*WORK ORDER:* What is the count of lines in the data that hold the string "Frontend"? State the number alone.

[Stored dataset items]

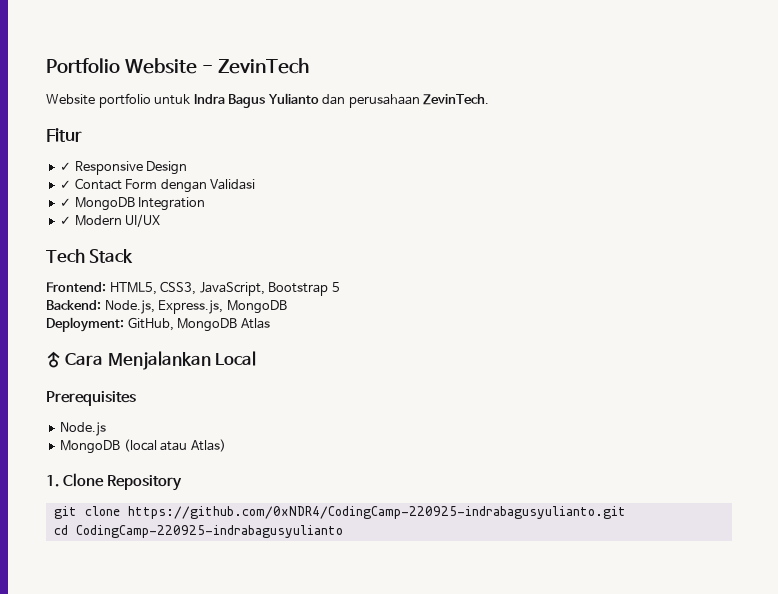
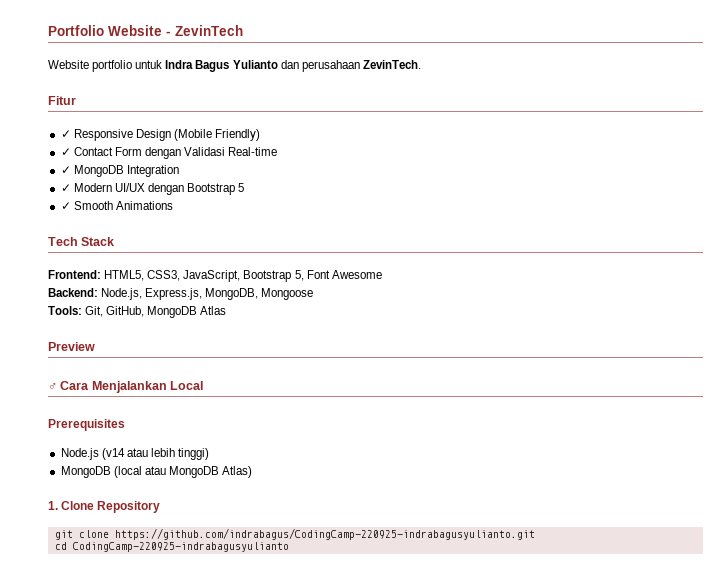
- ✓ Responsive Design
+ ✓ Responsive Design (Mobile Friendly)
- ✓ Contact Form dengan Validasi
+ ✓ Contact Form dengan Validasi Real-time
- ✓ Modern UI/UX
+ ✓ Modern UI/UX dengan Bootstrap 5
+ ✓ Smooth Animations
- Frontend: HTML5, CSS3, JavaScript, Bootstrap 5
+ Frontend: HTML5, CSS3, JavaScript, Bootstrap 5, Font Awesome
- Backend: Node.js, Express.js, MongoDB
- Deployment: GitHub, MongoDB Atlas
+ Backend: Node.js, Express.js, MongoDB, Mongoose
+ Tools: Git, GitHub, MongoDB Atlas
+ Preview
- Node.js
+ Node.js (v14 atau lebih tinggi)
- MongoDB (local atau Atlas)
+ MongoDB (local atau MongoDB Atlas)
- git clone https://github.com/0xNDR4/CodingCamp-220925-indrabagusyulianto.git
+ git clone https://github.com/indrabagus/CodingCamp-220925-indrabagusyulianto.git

...

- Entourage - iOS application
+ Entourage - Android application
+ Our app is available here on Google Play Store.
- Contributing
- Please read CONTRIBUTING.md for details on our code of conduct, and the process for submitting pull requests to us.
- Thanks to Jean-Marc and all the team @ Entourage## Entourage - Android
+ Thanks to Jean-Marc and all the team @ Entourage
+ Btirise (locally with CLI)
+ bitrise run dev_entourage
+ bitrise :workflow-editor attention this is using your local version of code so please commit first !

*SOLUTION FOR THIS PROBLEM:* 2